Clean the Uniform Co. St. Louis v. Magic Touch Cleaning, Inc., 300 S.W.3d 602 (Mo. 2009), a case from a jurisdiction I don’t practice in and that involves an unsexy fact pattern and monetary amount (less than $20K), still has some across-the-board relevance for its examination of liquidated damages clauses and the commercial frustration contract defense – two staples of commercial disputes.
The plaintiff and defendant entered into a three-year contract (the “Services Contract”) for plaintiff to rent cleaning uniforms and supplies to the defendant. The contract called for the defendant to make at least partial payments on a weekly basis. The contract contained a liquidated damages provision that said if the defendant prematurely terminated the Services Contract, the plaintiff could recover 50% of the average weekly rental charges for the six month period preceding the breach times the number of weeks remaining in the contract term.
The Services Contract also provided that it would be suspended for events that occurred beyond the parties’ control (a “force majeure” clause).
Defendant defaulted when its own one-year contract (the “Hospital Contract”) with a large VA hospital expired and wasn’t renewed. Without the large VA hospital account, defendant couldn’t pay under the Services Contract.
Plaintiff sued to recover past-due amounts and liquidated damages under the Service Contract’s early termination provision. The defendant argued that the VA hospital’s refusal to renew the Hospital Contract was an event beyond defendant’s control and excused its contract obligations to the plaintiff.
The trial court entered judgment for the plaintiff and the defendant appealed.
Held: Affirmed.
Q: Why?
The court found that the Hospital Contract’s termination was an event beyond defendant’s control.
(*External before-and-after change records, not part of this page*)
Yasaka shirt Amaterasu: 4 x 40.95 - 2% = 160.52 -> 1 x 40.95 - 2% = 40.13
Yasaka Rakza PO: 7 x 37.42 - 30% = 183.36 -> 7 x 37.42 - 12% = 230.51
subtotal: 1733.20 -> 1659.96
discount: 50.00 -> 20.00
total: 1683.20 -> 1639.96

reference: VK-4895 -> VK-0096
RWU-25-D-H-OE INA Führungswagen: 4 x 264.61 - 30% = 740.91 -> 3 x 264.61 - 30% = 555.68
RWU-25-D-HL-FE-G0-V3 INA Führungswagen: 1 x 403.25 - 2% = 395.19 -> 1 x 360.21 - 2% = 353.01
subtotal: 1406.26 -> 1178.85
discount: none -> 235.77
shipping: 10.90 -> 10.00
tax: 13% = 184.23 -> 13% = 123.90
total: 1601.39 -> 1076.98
The law is that if a party to a contract wants its performance to be excused if a certain event happens, and that event is reasonably foreseeable to happen after a contract is signed, the party should expressly provide for that contingency in the contract.
The commercial frustration doctrine posits that “if the happening of an event not foreseen by the parties and not caused by or under the control of either party has destroyed or nearly destroyed either the value of the performance or the object or purpose of the contract, then the parties are excused from further performance.”
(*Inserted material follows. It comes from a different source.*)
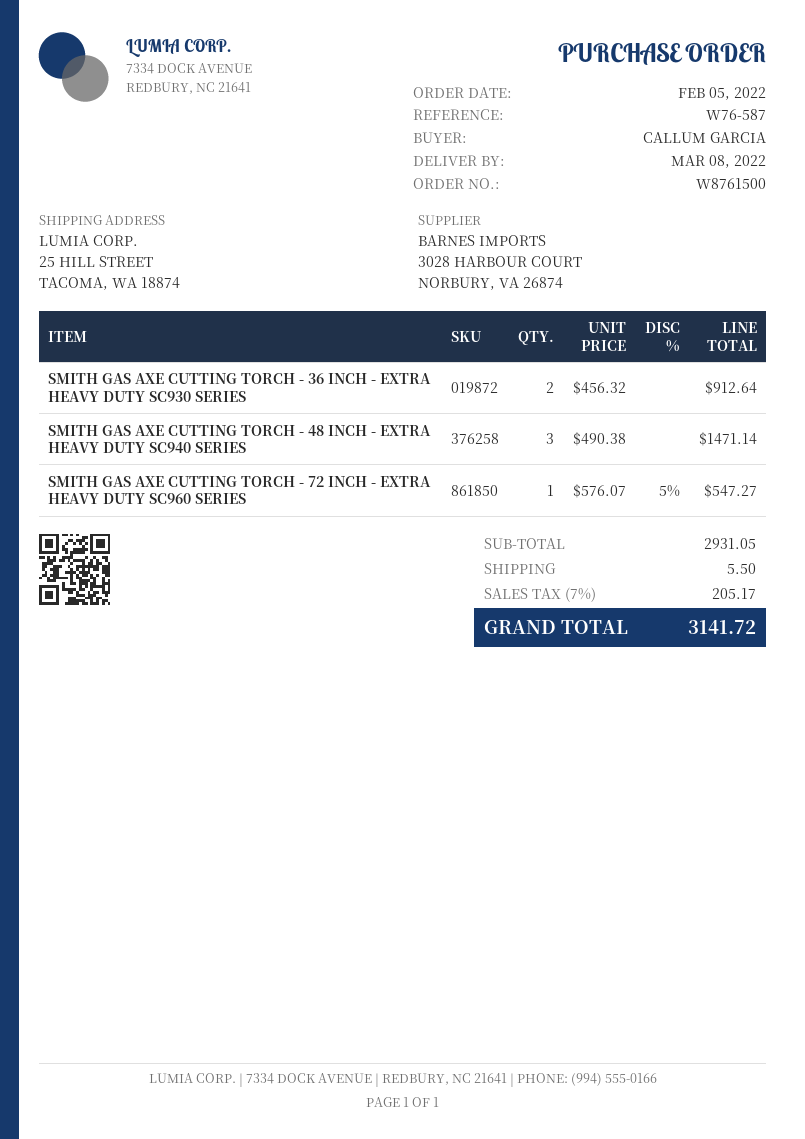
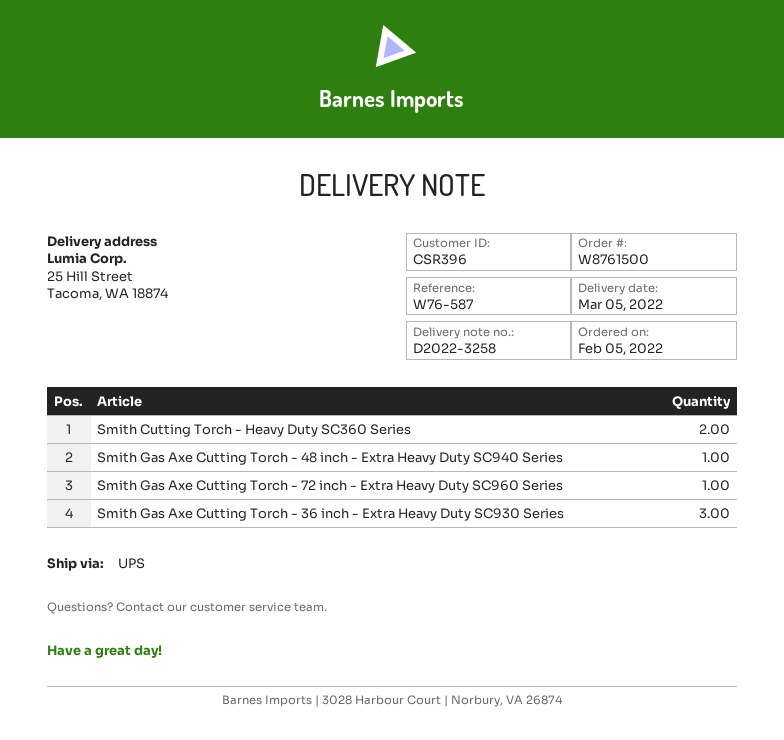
delivery date: 2022-03-08 -> 2022-03-05
SMITH GAS AXE CUTTING TORCH - 36 INCH - EXTRA HEAVY DUTY SC930 SERIES: 2 -> 3
SMITH GAS AXE CUTTING TORCH - 48 INCH - EXTRA HEAVY DUTY SC940 SERIES: 3 -> 1
Smith Cutting Torch - Heavy Duty SC360 Series: none -> 2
While performance is technically still possible in a commercial frustration case, the defense will apply if the expected value of performance by a party has been destroyed by an intervening and unexpected event.
The court held that the defendants should have appreciated that the Hospital Contract could expire during the term of the Services Contract and not be renewed. The defendant could have negotiated to make the Services Contract dependent on the continuing viability of the Hospital Contract but didn’t do so. It wrote: “non-renewal of the [Hospital Contract] was a reasonably foreseeable risk at the time of contracting that did not excuse Customer’s performance under the [Services Contract].”
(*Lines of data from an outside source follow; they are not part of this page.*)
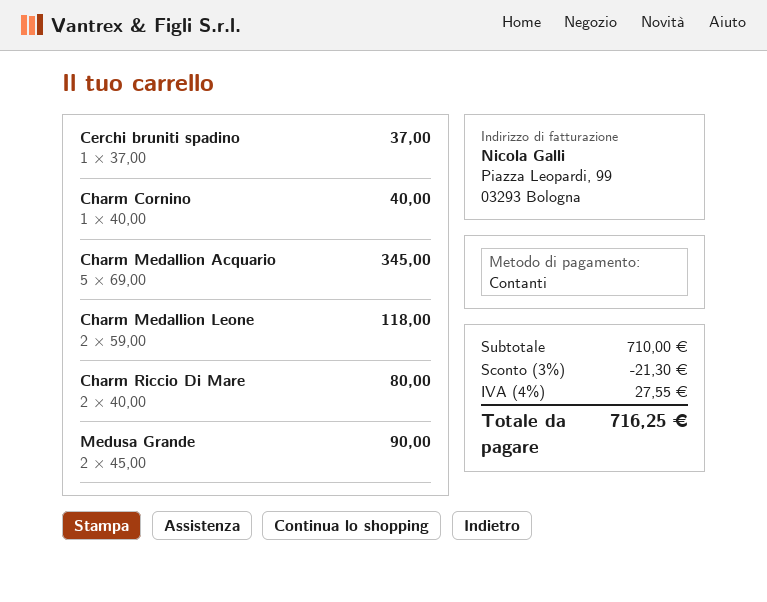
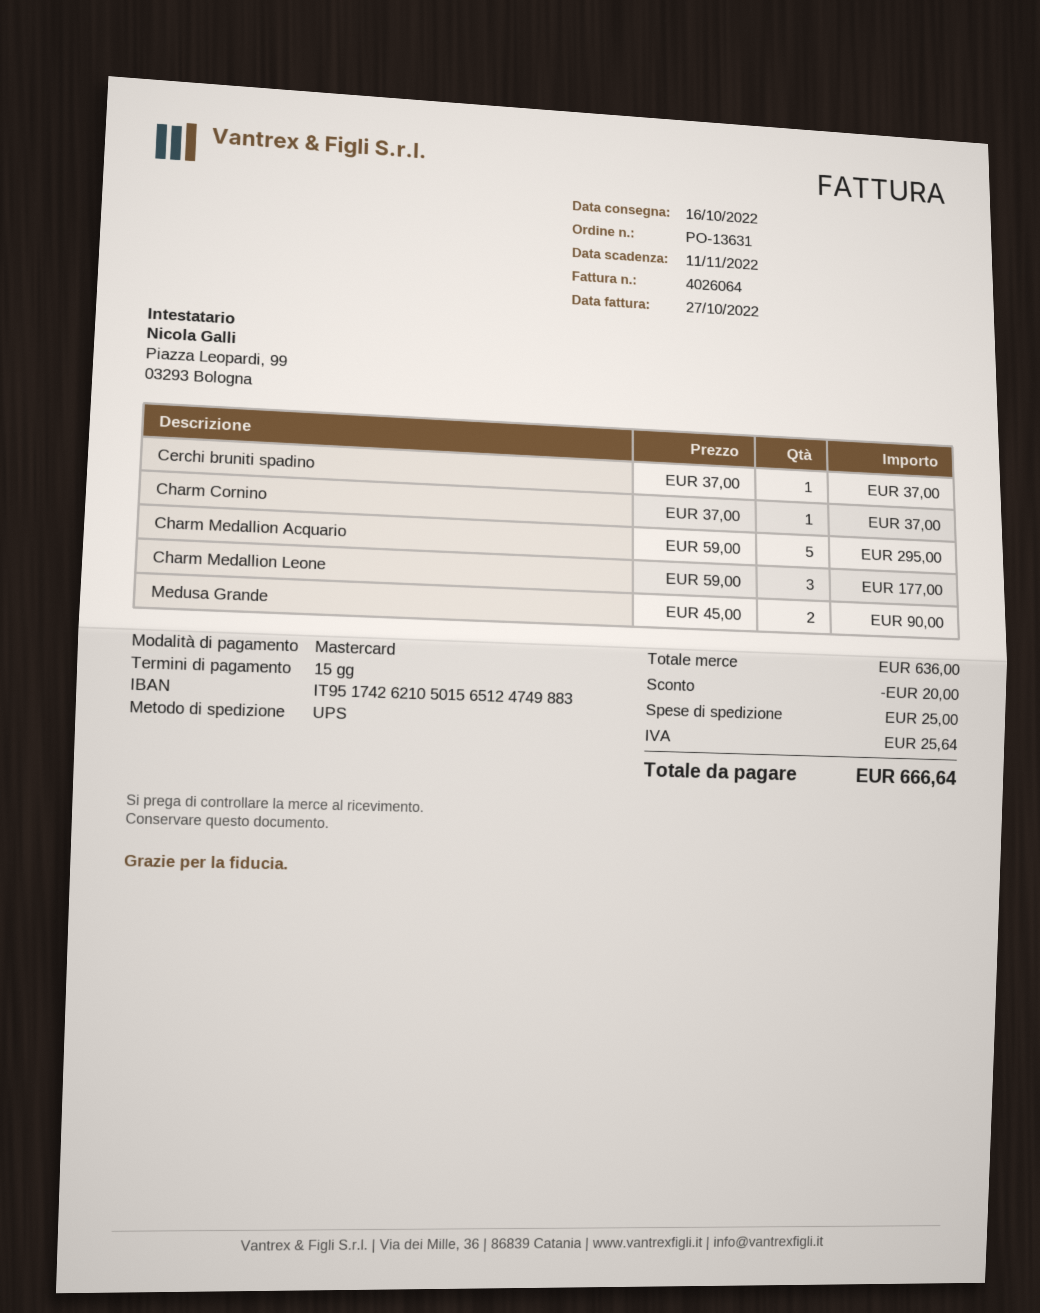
payment method: cash -> Mastercard
Charm Cornino: 1 x 40.00 = 40.00 -> 1 x 37.00 = 37.00
Charm Medallion Acquario: 5 x 69.00 = 345.00 -> 5 x 59.00 = 295.00
Charm Medallion Leone: 2 x 59.00 = 118.00 -> 3 x 59.00 = 177.00
Charm Riccio Di Mare: 2 x 40.00 = 80.00 -> none
subtotal: 710.00 -> 636.00
discount: 21.30 -> 20.00
shipping: none -> 25.00
tax: 27.55 -> 25.64
total: 716.25 -> 666.64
For the same reason, the defendant’s argument that it’s default was caused by an event beyond its control failed. The Service Contract’s force majeure provision listed “strikes” and “lockouts” as specific events beyond the parties’ control. But a third party’s refusal to renew an ancillary agreement (here, the Hospital Contract) wasn’t similar enough to a strike or lockout to absolve defendant’s payment obligations under the Service Contract.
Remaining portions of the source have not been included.